So there I was, ready to pull down a GitHub repo and get to work finishing a recent blog. I typed in the familiar command:

git clone https://github.com/sbkuehn/transit-routing-vnet-peer.git

And what does Git give me back?

fatal: unable to access 'https://github.com/sbkuehn/transit-routing-vnet-peer.git/': 
SSL certificate problem: unable to get local issuer certificate

Lovely. Nothing like a random SSL error on Windows (I know, I know...I should just get a Mac already).

Why This Happens

Git is trying to make a secure connection to GitHub over HTTPS. That requires validating GitHub’s SSL certificate against a list of trusted authorities.

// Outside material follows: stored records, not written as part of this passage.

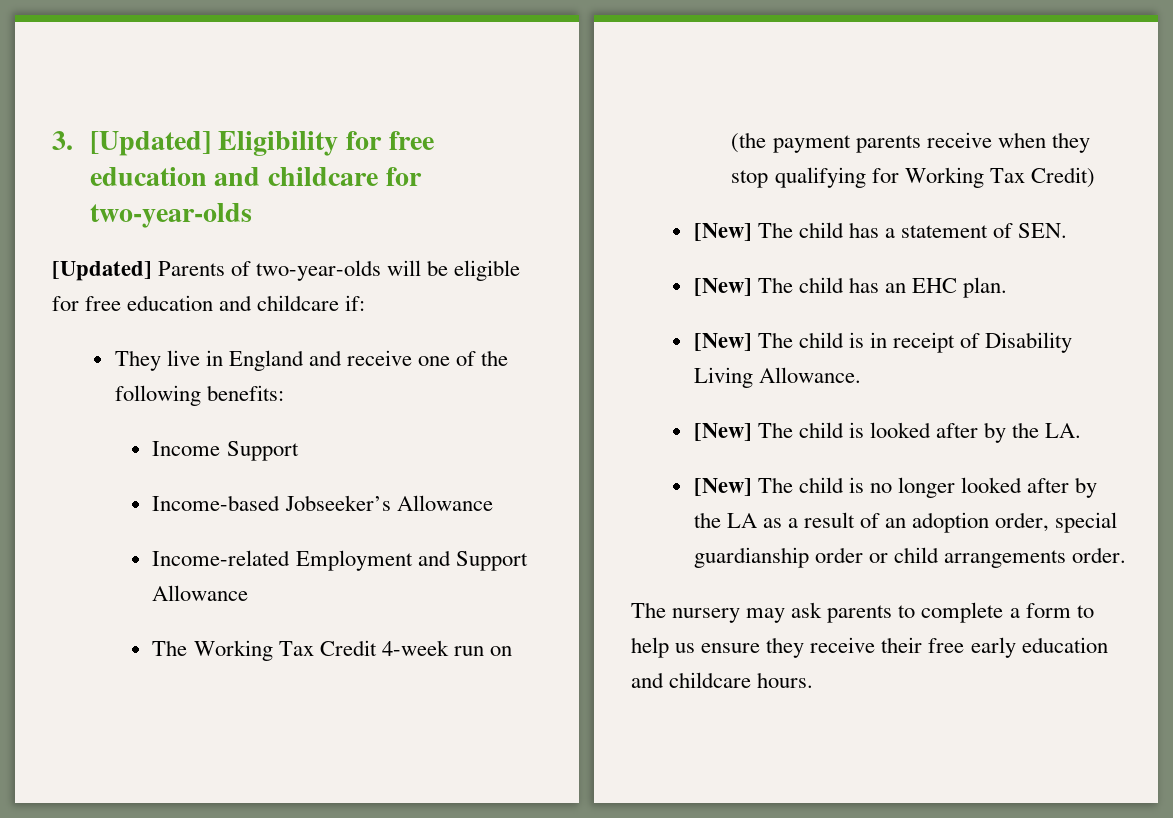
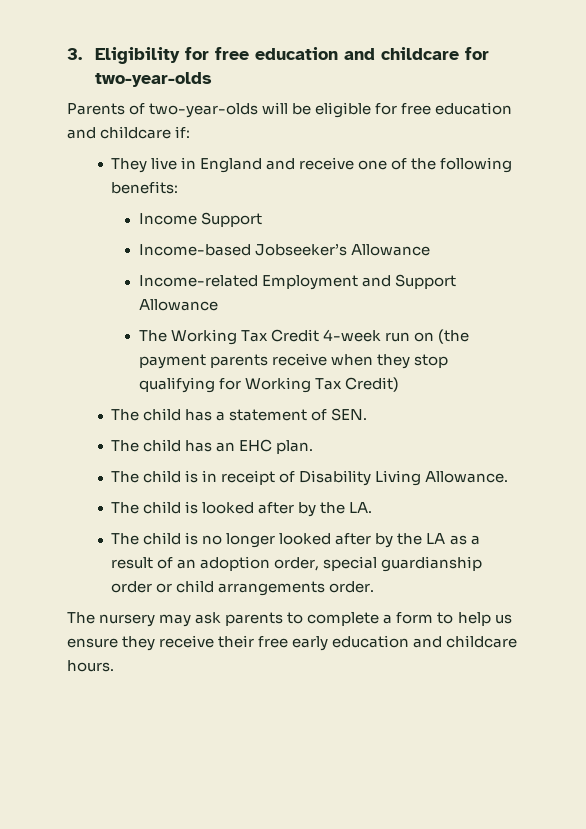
- 3. [Updated] Eligibility for free education and childcare for two-year-olds
+ 3. Eligibility for free education and childcare for two-year-olds
- [Updated] Parents of two-year-olds will be eligible for free education and childcare if:
+ Parents of two-year-olds will be eligible for free education and childcare if:
- [New] The child has a statement of SEN.
+ The child has a statement of SEN.
- [New] The child has an EHC plan.
+ The child has an EHC plan.
- [New] The child is in receipt of Disability Living Allowance.
+ The child is in receipt of Disability Living Allowance.
- [New] The child is looked after by the LA.
+ The child is looked after by the LA.
- [New] The child is no longer looked after by the LA as a result of an adoption order, special guardianship order or child arrangements order.
+ The child is no longer looked after by the LA as a result of an adoption order, special guardianship order or child arrangements order.

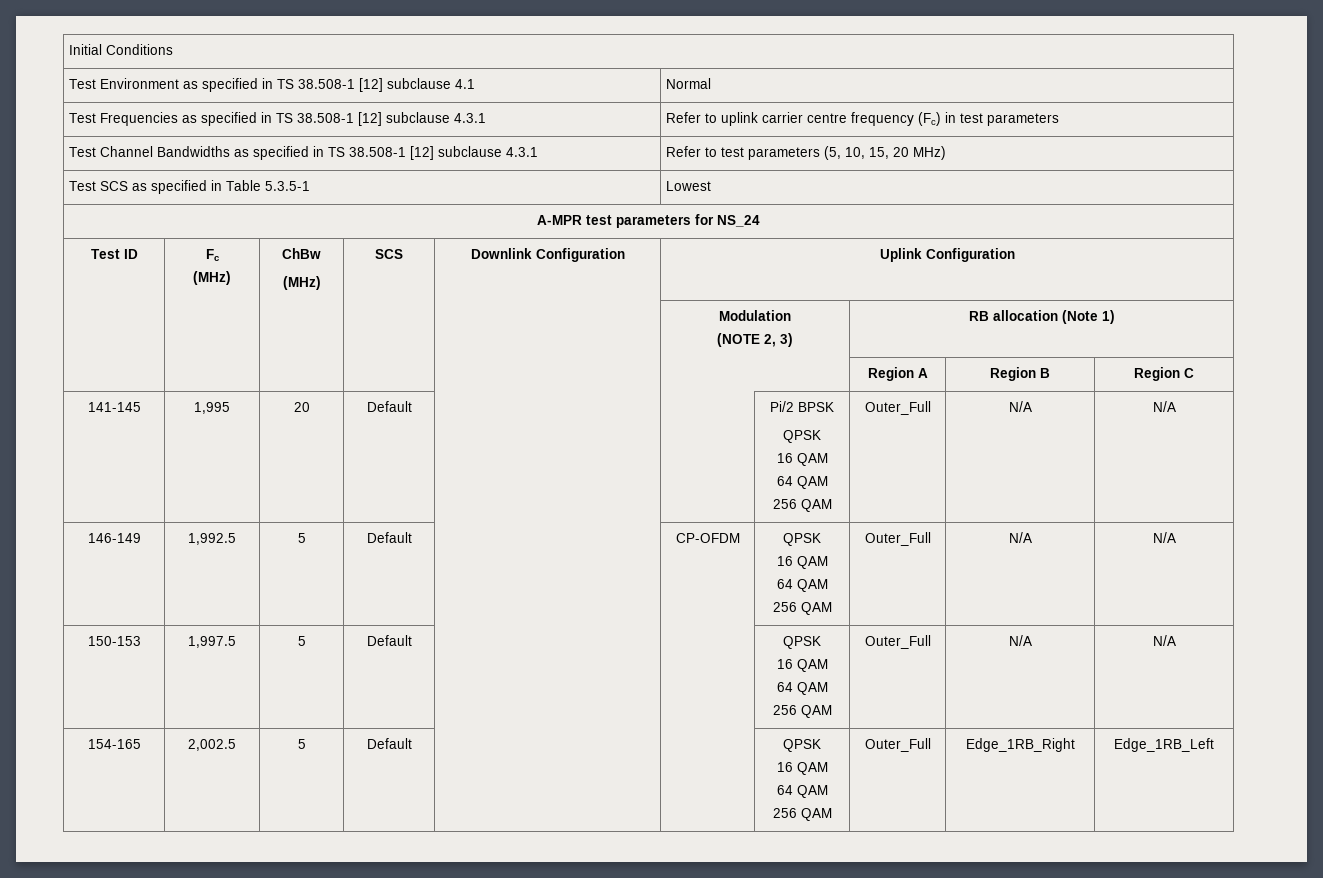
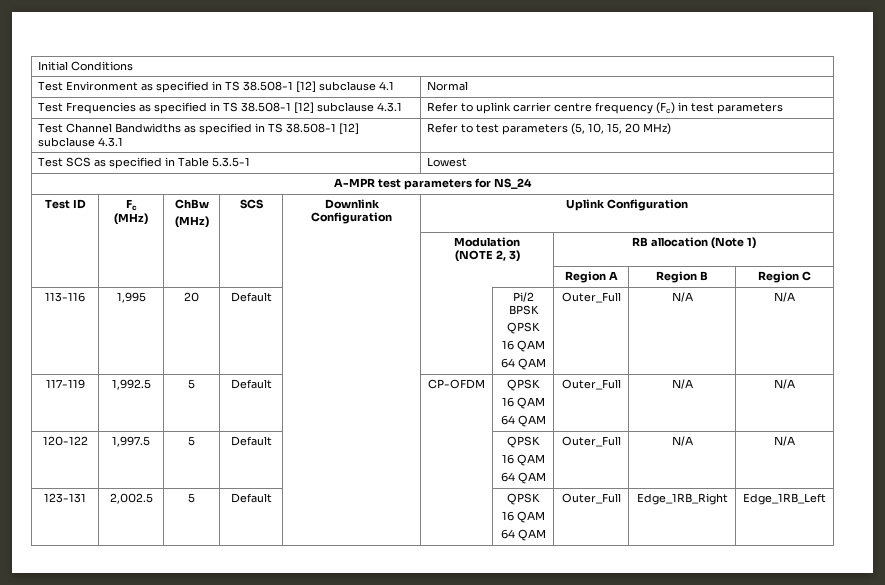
- 141-145 | 1,995 | 20 | Default | | | Pi/2 BPSK
+ 113-116 | 1,995 | 20 | Default | | | Pi/2 BPSK
  QPSK
  16 QAM
- 64 QAM
- 256 QAM | Outer_Full | N/A | N/A
- 146-149 | 1,992.5 | 5 | Default | | CP-OFDM | QPSK
+ 64 QAM | Outer_Full | N/A | N/A
+ 117-119 | 1,992.5 | 5 | Default | | CP-OFDM | QPSK
  16 QAM
- 64 QAM
- 256 QAM | Outer_Full | N/A | N/A
- 150-153 | 1,997.5 | 5 | Default | | | QPSK
+ 64 QAM | Outer_Full | N/A | N/A
+ 120-122 | 1,997.5 | 5 | Default | | | QPSK
  16 QAM
- 64 QAM
- 256 QAM | Outer_Full | N/A | N/A
- 154-165 | 2,002.5 | 5 | Default | | | QPSK
+ 64 QAM | Outer_Full | N/A | N/A
+ 123-131 | 2,002.5 | 5 | Default | | | QPSK
  16 QAM
- 64 QAM
- 256 QAM | Outer_Full | Edge_1RB_Right | Edge_1RB_Left
+ 64 QAM | Outer_Full | Edge_1RB_Right | Edge_1RB_Left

If Git can’t find a certificate chain it trusts, you get the “unable to get local issuer certificate” error.

On Windows, the culprit is usually one of these:

• Git for Windows is using its own old CA (Certificate Authority) bundle instead of Windows’ certificate store.

• You are behind a corporate proxy that injects its own certificate.

• Or your Git install is simply outdated.

  
  

The Quick Fix on Windows

The fastest and cleanest way to fix this is to make Git use Windows’ built-in certificate store. That way, it trusts the same root certs that Chrome, Edge, or PowerShell already trust.

Here’s the magic command:

git config --system http.sslBackend schannel

What this does: it tells Git, “Hey, stop using that outdated ca-bundle.crt file and just trust what Windows trusts.”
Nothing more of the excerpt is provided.